StructuralCausalModels package¶

Submodules¶

StructuralCausalModels.dag module¶

exception StructuralCausalModels.dag.TopologicalOrderingMethodNotImplemented¶

Bases: Exception

Raised when the requested topological ordering method is not implemented.

exception StructuralCausalModels.dag.InvalidOrdering¶

Bases: Exception

Raised when an ordering is not a valid causal ordering for a given DAG.

class StructuralCausalModels.dag.DirectedAcyclicGraph(adjacency_matrix, name='')¶

Bases: StructuralCausalModels.directed_graph.DirectedGraph

A class to represent Directed Acyclic Graphs (DAGs).

A DirectedAcyclicGraph object is a representation of a DAG. It is defined by the adjacency matrix of the graph ; validation will be performed to check that the graph defined is directed and acyclic. An exception will be raised otherwise.

Parameters

adjacency_matrix (array_like) – The adjacency matrix of the graph.
name (str, optional) – The name of the object created (default is ‘’).

Raises

InvalidAdjacencyMatrix – If the adjacency matrix does not define a directed and acyclic graph.

static validate_dag_adjacency_matrix(matrix, atol=1e-06)¶

Checks that a matrix is a valid adjacency matrix for a directed acyclic graph.

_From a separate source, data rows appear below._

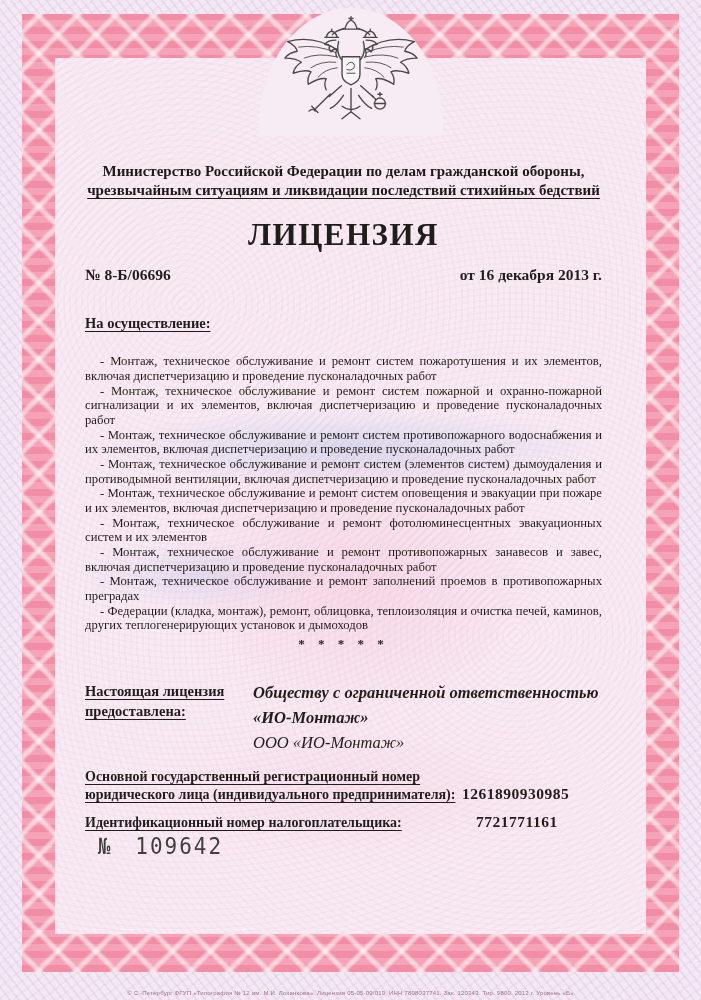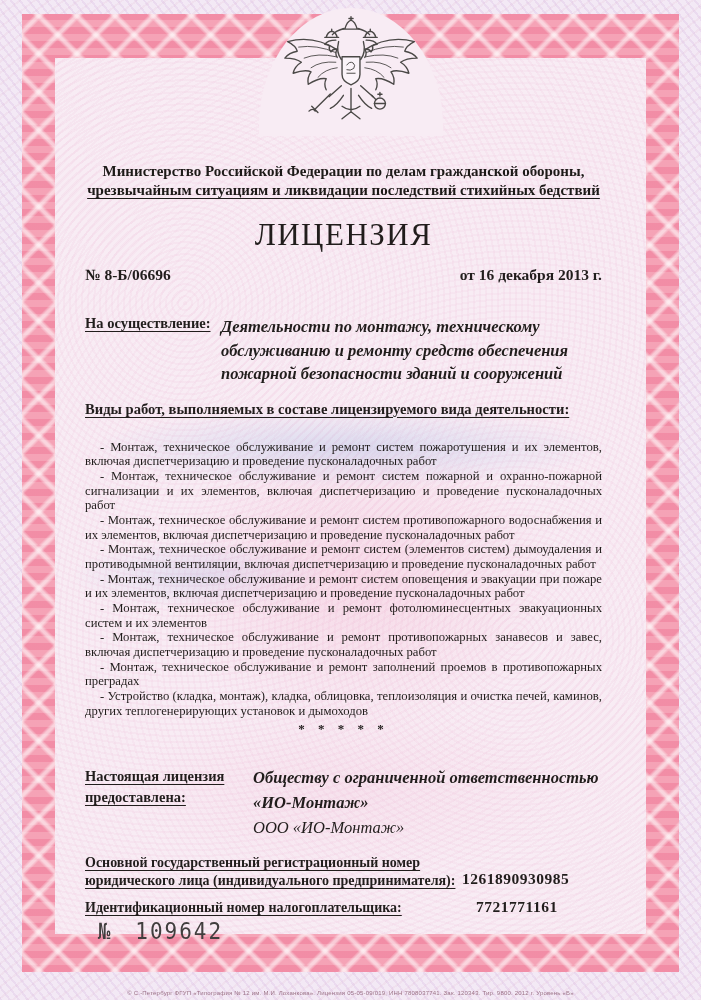"ЛИЦЕНЗИЯ" .doc-title { font-weight: normal -> bold }
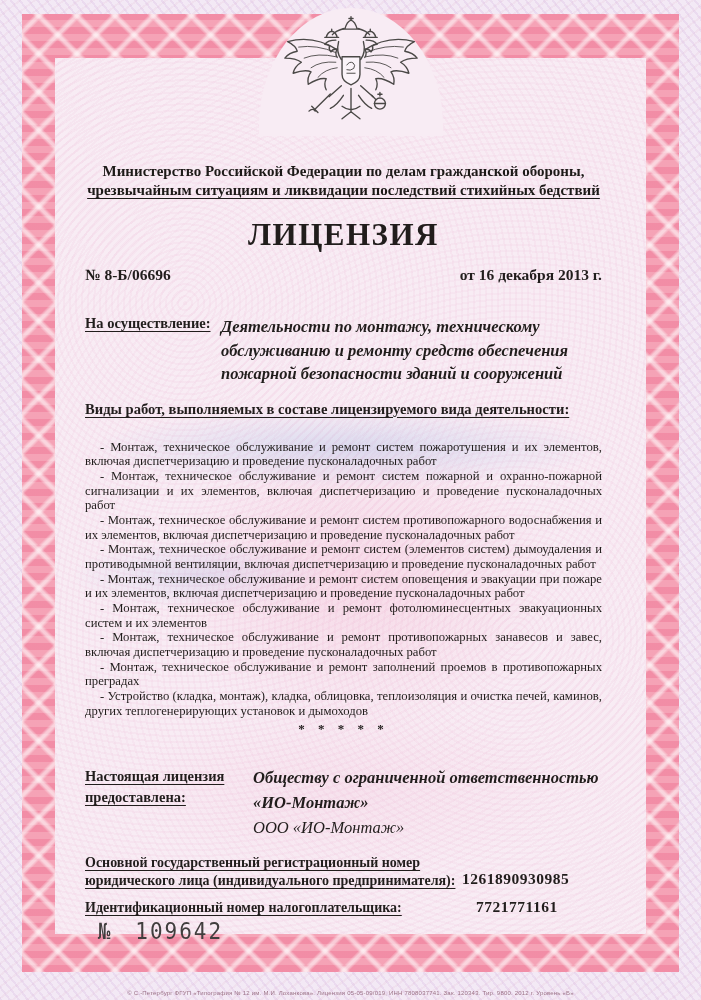"Деятельности по монтажу, техническому" span.scope-text { html: <span>Деятельности по монтажу, техническому обслуживанию и ремонту средств обеспечения пожарной безопасности зданий и сооружений</span> -> none }
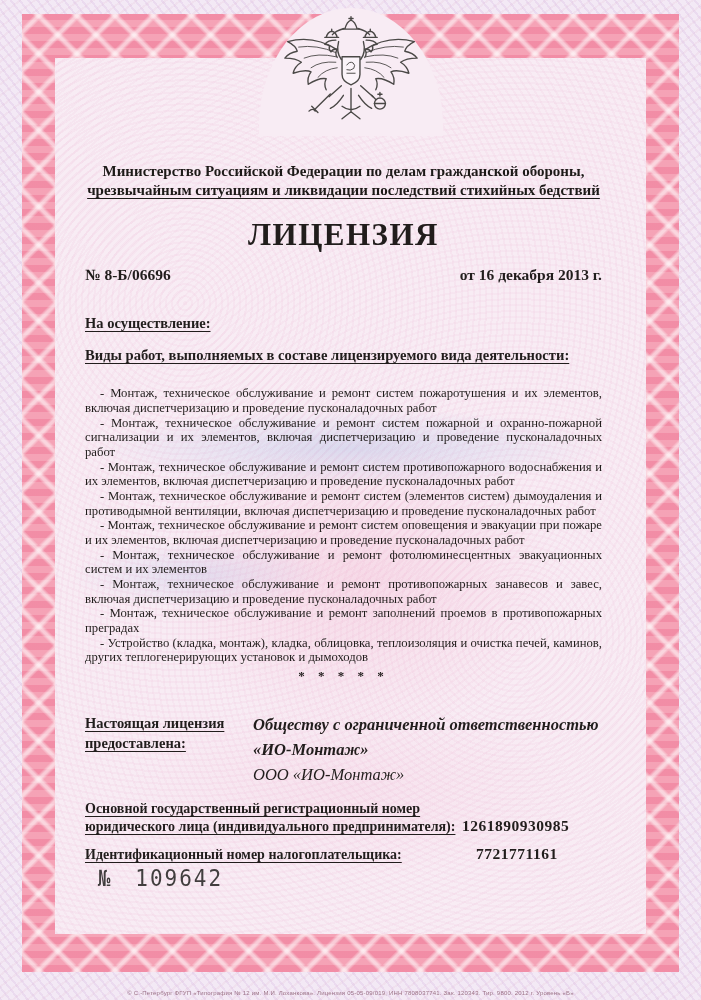"Виды работ, выполняемых в составе" div.works-heading { html: <div>Виды работ, выполняемых в составе лицензируемого вида деятельности:</div> -> none }
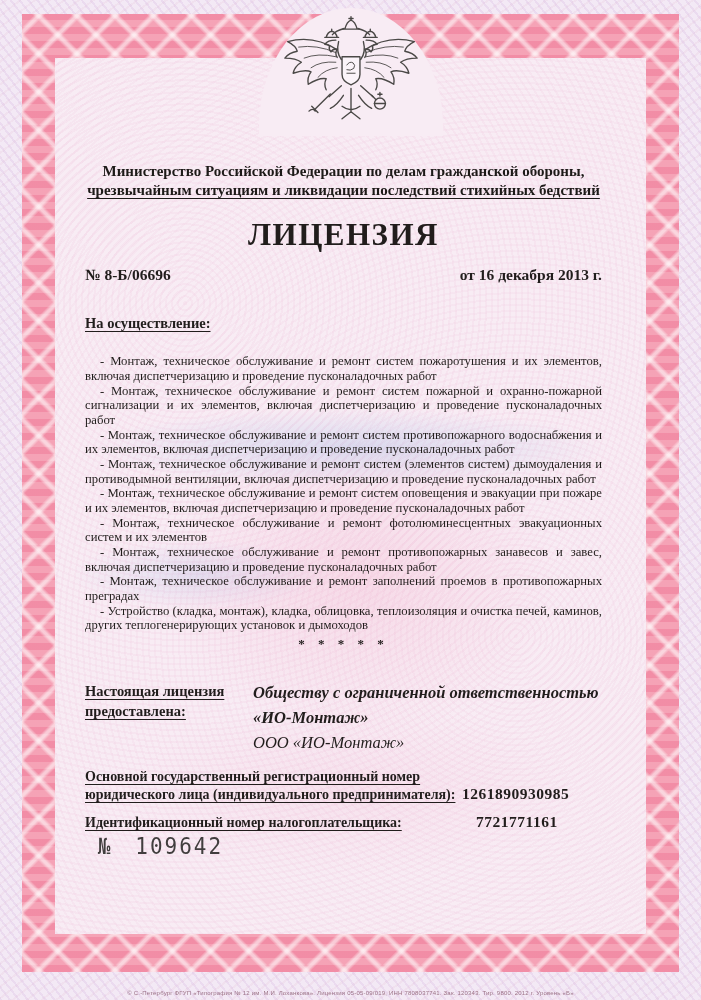"- Устройство (кладка, монтаж), кладка," p { text: Устройство (кладка, монтаж), кладка -> Федерации (кладка, монтаж), ремонт }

Uses the characterisation of acyclicity established by D. Wei, T. Gao and Y. Yu in 1 : a directed graph is acyclic if and only if its adjacency matrix is nilpotent.

Parameters

matrix (array_like) – The matrix to check.
atol (float, optional) – The absolute tolerance used to check that the eigenvalues are all equal to 0 (default is \(10^{-6}\)).

Returns

bool – Whether the matrix to check is a valid adjacency matrix for a directed acyclic graph.

Notes

1: Wei, D., Gao, T. and Yu, Y. “DAGs with No Fears : A Closer Look at Continuous Optimization for Learning Bayesian Networks”. Advances in Neural Information Processing Systems, volume 33, pp. 3895-3906, 2020.

kahn_algorithm()¶

An implementation of Kahn’s algorithm for topological ordering of a graph.

Returns: list – A topological ordering of the graph.

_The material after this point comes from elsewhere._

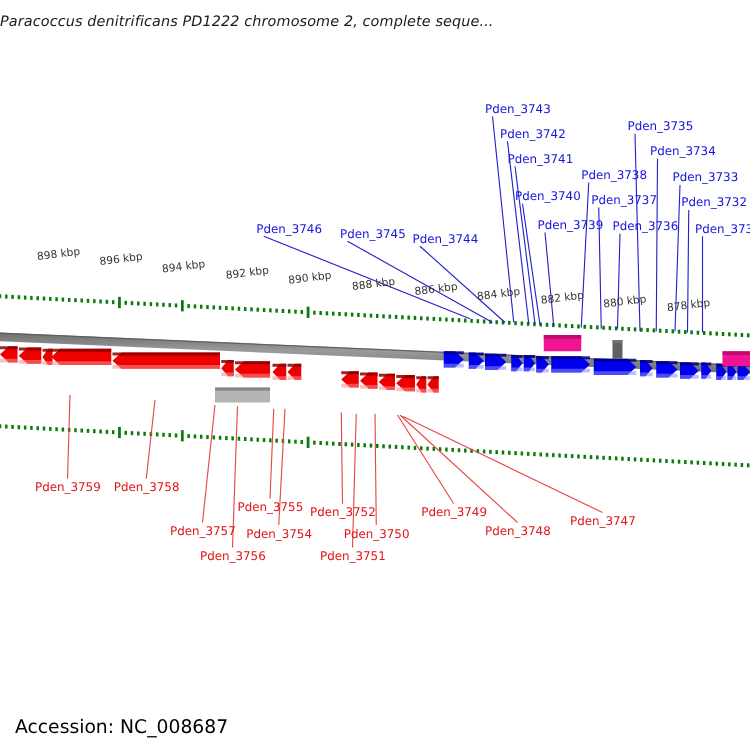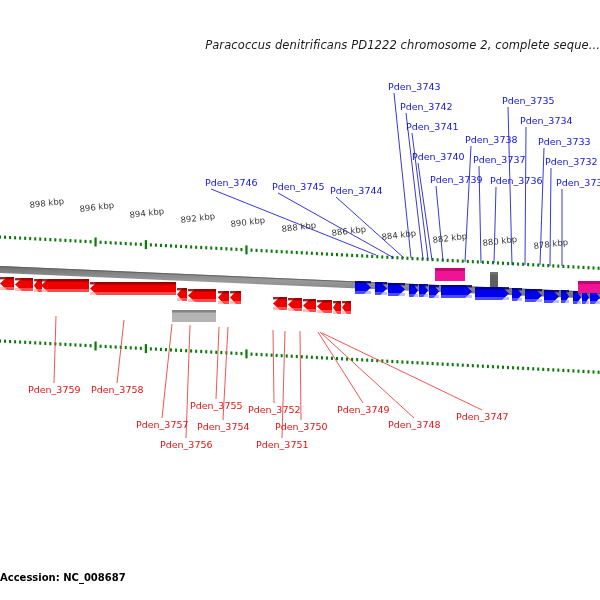"Paracoccus denitrificans PD1222" .title { margin-top: 28px -> none; text-align: right -> left }
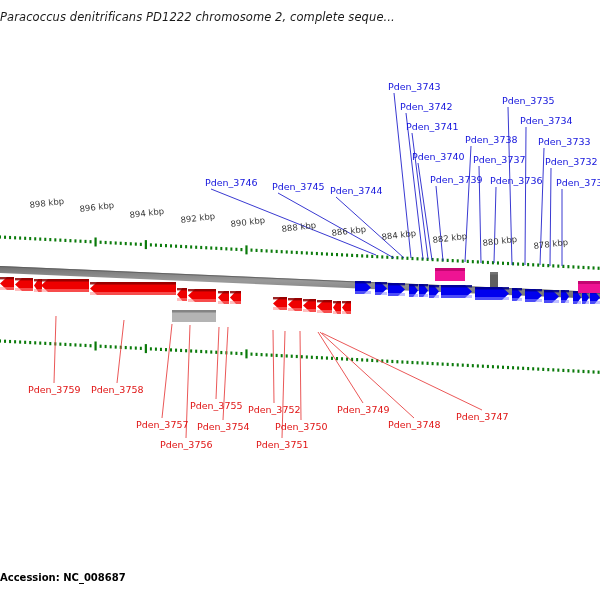"Accession: NC_008687" .footer-left { font-size: 10px -> 15px; font-weight: bold -> none; left: 0 -> 12px }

compute_causal_order(method='kahn')¶

Computes a causal order of the DAG using the method chosen by the user.

Parameters: method (str, optional) – The method to use to compute the causal order (default is ‘kahn’).
Returns: list – A causal order of the DAG.
Raises: TopologicalOrderingMethodNotImplemented – If the method chosen by the usr is not implemented.

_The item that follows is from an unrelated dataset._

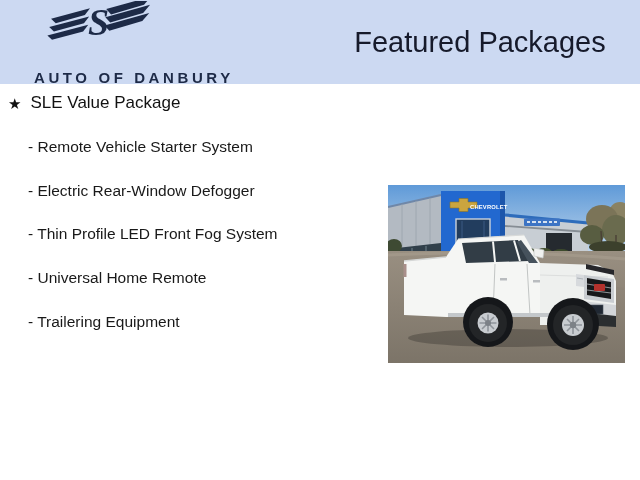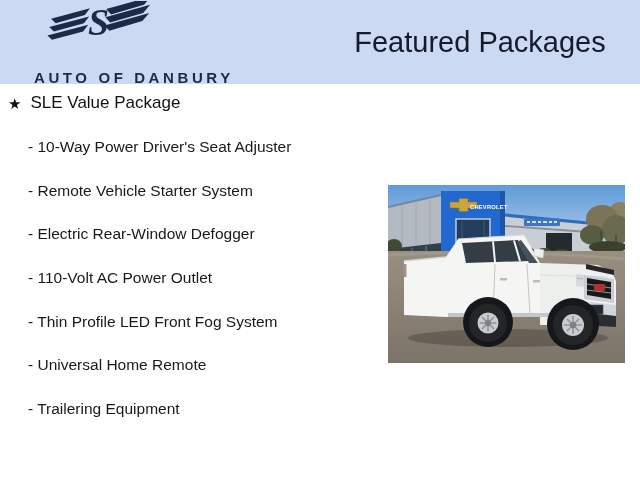"- 10-Way Power Driver's Seat" li { html: <li>- 10-Way Power Driver's Seat Adjuster</li> -> none }
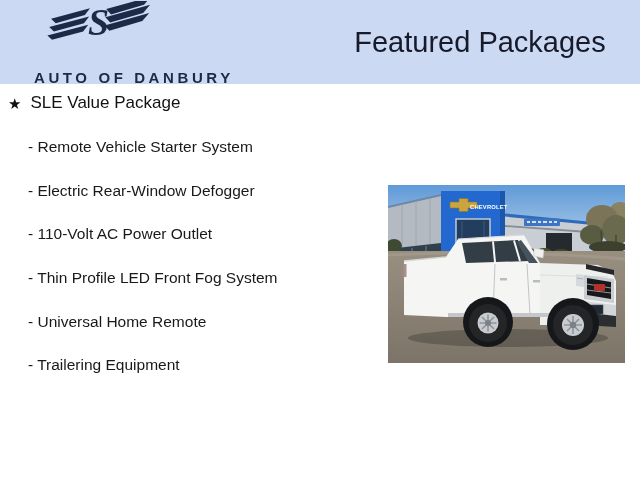"- 110-Volt AC Power Outlet" li { html: <li>- 110-Volt AC Power Outlet</li> -> none }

check_topological_ordering(ordering)¶

Checks whether an ordering is a correct topological ordering for the graph.

Parameters: ordering (list) – The candidate ordering.
Returns: bool – Whether the ordering is a correct topological ordering for the graph.
Raises: InvalidOrdering – If the ordering passed is not a valid ordering for the graph.

static causal_order_to_dag(causal_order)¶

Generates the maximally connected DAG that is compatible with the causal order provided i.e. for all \(j\) such that \(j > i\) in the causal order, there will be an edge from \(X_i\) to \(X_j\) in the DAG (i.e. there will be a 1 in position \([i, j]\) in the DAG’s adjacency matrix).

Parameters: causal_order (array_like) – The causal order.
Returns: DirectedAcyclicGraph – The maximally connected DAG compatible with the causal order.

StructuralCausalModels.directed_graph module¶

class StructuralCausalModels.directed_graph.DirectedGraph(adjacency_matrix, name='')¶

Bases: StructuralCausalModels.graph.Graph

A class to represent directed graphs.

A DirectedGraph object is a representation of a directed graph. It is defined by the adjacency matrix of the graph ; validation will be performed to check that the graph defined is directed. An exception will be raised otherwise.

Parameters

adjacency_matrix (array_like) – The adjacency matrix of the graph.
name (str, optional) – The name of the object created (default is ‘’).

Raises

InvalidAdjacencyMatrix – If the adjacency matrix does not define a directed graph.

static validate_directed_graph_adjacency_matrix(matrix)¶

Checks that a matrix is a valid adjacency matrix for a directed graph.

Parameters: matrix (array_like) – The matrix to check.
Returns: bool – Whether the matrix to check is a valid adjacency matrix for a directed graph.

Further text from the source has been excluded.